Георг был еще очень молод что такое двадцать лет для моряка? Он и помощником капитана служил всего полгода родня уговорилась с Гроссом, чтобы тот готовил себе достойную смену, и хорошо заплатила: дочка Гросса и ее муж смогли купить домик, на который давно положили глаз, в рассрочку, с ничтожным процентом. Через два года в этом домике поселился бы и Гросс, нянчил внучат, баловался резьбой по дереву.
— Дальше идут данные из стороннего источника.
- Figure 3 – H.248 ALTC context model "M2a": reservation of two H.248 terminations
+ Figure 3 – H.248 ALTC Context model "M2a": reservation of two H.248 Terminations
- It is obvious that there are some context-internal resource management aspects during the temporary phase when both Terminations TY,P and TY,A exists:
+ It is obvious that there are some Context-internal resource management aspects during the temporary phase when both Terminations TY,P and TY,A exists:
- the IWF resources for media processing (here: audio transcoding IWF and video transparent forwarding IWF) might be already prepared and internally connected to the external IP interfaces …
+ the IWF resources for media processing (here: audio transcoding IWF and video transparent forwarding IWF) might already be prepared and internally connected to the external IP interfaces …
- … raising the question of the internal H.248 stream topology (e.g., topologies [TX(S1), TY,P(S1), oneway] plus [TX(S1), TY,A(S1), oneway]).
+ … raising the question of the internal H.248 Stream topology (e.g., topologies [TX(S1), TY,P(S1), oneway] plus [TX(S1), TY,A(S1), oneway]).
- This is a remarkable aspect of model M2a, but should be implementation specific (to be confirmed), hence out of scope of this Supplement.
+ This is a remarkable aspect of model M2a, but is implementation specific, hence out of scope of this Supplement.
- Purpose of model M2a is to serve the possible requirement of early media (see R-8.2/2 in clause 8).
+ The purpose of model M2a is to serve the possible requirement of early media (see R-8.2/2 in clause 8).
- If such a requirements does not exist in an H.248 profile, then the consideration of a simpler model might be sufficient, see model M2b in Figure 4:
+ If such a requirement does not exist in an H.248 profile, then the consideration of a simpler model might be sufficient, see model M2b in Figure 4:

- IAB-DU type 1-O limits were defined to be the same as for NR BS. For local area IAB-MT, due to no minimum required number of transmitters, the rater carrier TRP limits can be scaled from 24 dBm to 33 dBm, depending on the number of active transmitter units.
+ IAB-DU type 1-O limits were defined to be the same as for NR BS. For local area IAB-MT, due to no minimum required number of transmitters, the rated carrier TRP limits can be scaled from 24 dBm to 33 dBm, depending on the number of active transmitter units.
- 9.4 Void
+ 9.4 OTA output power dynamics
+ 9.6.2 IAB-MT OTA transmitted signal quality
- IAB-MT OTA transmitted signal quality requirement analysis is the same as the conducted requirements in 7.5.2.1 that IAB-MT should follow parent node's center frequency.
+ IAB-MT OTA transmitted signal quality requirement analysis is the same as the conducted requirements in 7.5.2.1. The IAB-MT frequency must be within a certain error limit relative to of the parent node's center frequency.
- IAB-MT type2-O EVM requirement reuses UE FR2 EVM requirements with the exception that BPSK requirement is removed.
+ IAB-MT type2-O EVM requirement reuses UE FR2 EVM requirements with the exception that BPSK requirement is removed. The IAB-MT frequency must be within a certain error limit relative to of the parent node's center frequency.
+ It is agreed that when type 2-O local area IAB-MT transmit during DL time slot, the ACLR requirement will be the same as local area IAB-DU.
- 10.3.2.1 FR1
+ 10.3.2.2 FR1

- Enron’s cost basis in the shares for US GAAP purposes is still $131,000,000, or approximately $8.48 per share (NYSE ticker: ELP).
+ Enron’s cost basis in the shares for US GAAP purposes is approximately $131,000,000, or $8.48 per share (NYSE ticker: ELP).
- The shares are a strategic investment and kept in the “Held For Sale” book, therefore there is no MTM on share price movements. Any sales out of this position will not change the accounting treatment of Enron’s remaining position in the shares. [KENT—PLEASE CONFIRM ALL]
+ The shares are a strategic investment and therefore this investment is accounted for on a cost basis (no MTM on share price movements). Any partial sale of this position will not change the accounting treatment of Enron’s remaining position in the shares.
Так что Георг Брюс и в силу молодости, и в силу приятной внешности, и в силу спокойного характера был общим любимчиком и родня о нем заботилась, и капитан Гросс с ним возился, и даже дядюшка Сарво, которому нелегко было угодить, признал в нем будущего капитана. Правда, боцман собирался списаться на берег, вот только сходит в последний раз в Вердинген повидаться с сестрой, а из Вердингена прямым ходом в герденскую богадельню. Но матросы с «Варау» слышали про эту затею еще года четыре назад, и ничего как-то обходилось.